10. The Learning Curve
The First: you read every book known to man about pregnancy, childbirth, childcare, environmental toxins, diet and exercise, etc.
Subsequent Pregnancies: you read People magazine in the spare three minutes you get to yourself each day. Hey, you have to find out what Brad and Angelina are up to somehow.
The First: you make sure that you eat a perfect, balanced diet while pregnant so the baby will have every advantage from day one.
Subsequent Pregnancies: you eat spare chicken nuggets off your toddler's plate while cleaning up after dinner and getting ready for bedtime.
8. Diagnosing Mystery Ailments
The First: if any little thing just doesn't feel right, you call your OBGYN.
Subsequent Pregnancies: if anything short of a limb falling off happens, you say it will be fine and keep on moving.
7. Your Social Life
The First: you still go out with friends and stay out a little later than you want just so they don't think that having a baby is going to change you.
Subsequent Pregnancies: short of them offering you free tickets to lick Gerard Butler's abs, you tell your friends to go fuck themselves, you're pregnant.
6. Nursery Preparedness
The First: everything in your nursery is washed, organized, perfectly matched and ready for baby by the time you hit 25 weeks.
Subsequent Pregnancies: Baby? Oh, crap. I am having another one of those? In a panic, you start doing last-minute preparations for the baby around 39 weeks.
5. Extracurricular Activities
The First: you practice prenatal yoga and water aerobics and take every childbirth and child-rearing class that is offered.
Subsequent Pregnancies: you don't have time to think, let alone take a class with a bunch of first-time moms who want to talk about what labor is going to be like. It is going to suck. Then it will be over. The end.
4. Talking/Thinking About Baby
The First: you think and talk about your pregnancy 24-hours a day. It is the only thing you can think about right now.
Subsequent Pregnancies: you think about your pregnancy twice the entire time: once when the stick shows two lines instead of one, and again when your water breaks and it is time to head to the hospital.
3. Weight Gain
The First: you worry about proper weight gain and what you are going to look like after the baby comes.
Subsequent Pregnancies: you supersize everything and get dessert after. F*ck it. I am going to get stretch marks either way. Why not live a little?
2. Fetal Movements
The First: feeling your baby kick will make you stop what you are doing no matter how important it seemed. This is the miracle of life, people!
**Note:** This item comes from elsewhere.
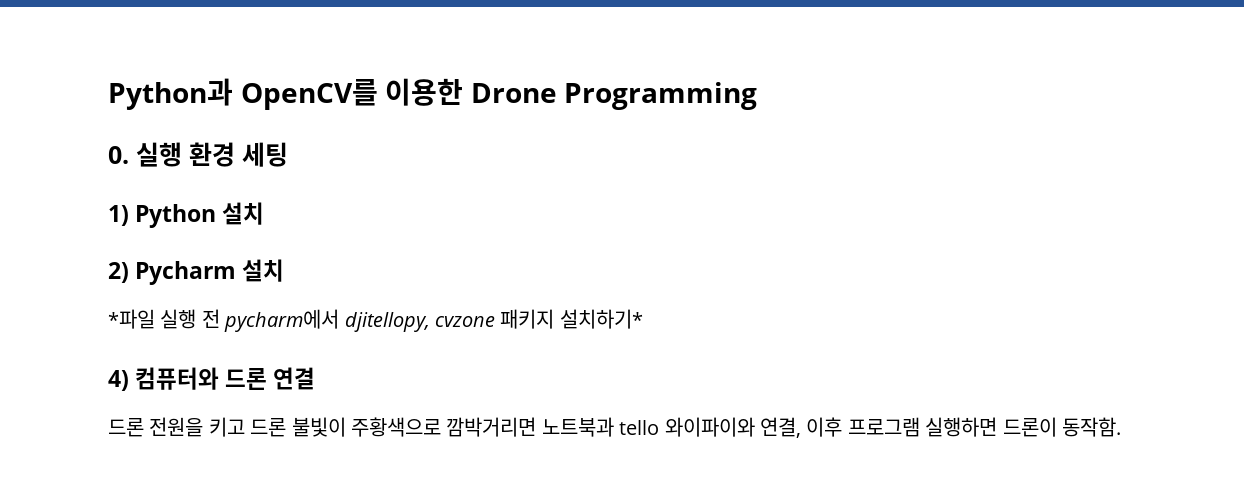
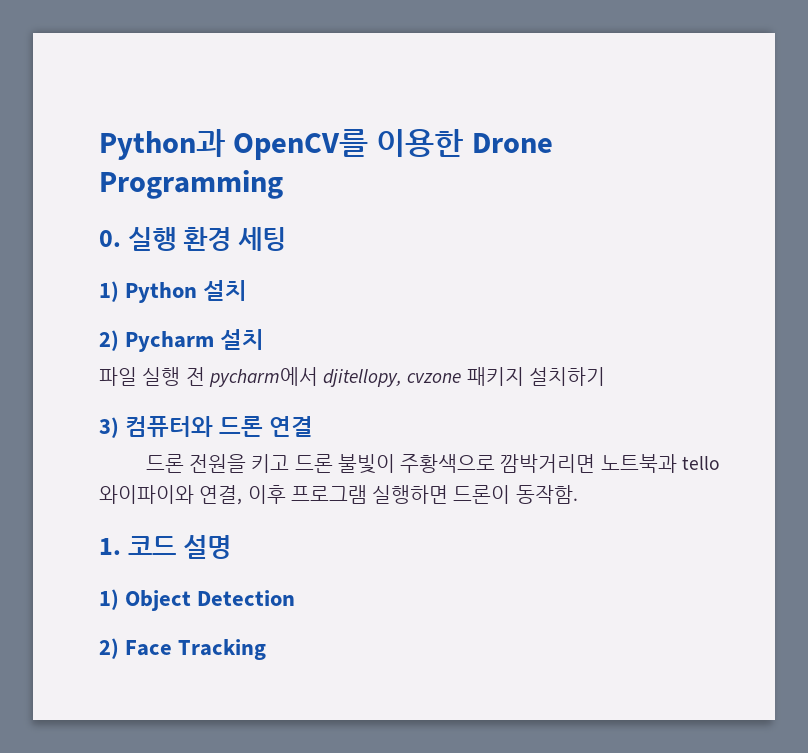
[108,309,155,329] *파일 -> [99,367,137,386] 파일
[559,309,643,329] [108,370,129,391] 설치하기* // 4) -> [528,367,605,386] [99,417,119,438] 설치하기 // 3)
(1121, 427) none -> [99,535,232,559] [99,589,296,611] [99,638,267,660] // 1. 코드 설명 // 1) Object Detection // 2) Face Tracking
Subsequent Pregnancies: when your baby kicks, it is still great and all, but if you were on your way to get a donut, you aren't stopping to embrace it. It will happen again after the donut. Babies like donuts.
1. What Your Baby Will be Like
The First: you think that your baby will be the second coming of Christ.
Subsequent Pregnancies: you know there is a good chance that your baby will be an asshole that will cry for hours on end for no reason and vomit in your hair right after you finally got a spare minute to wash it.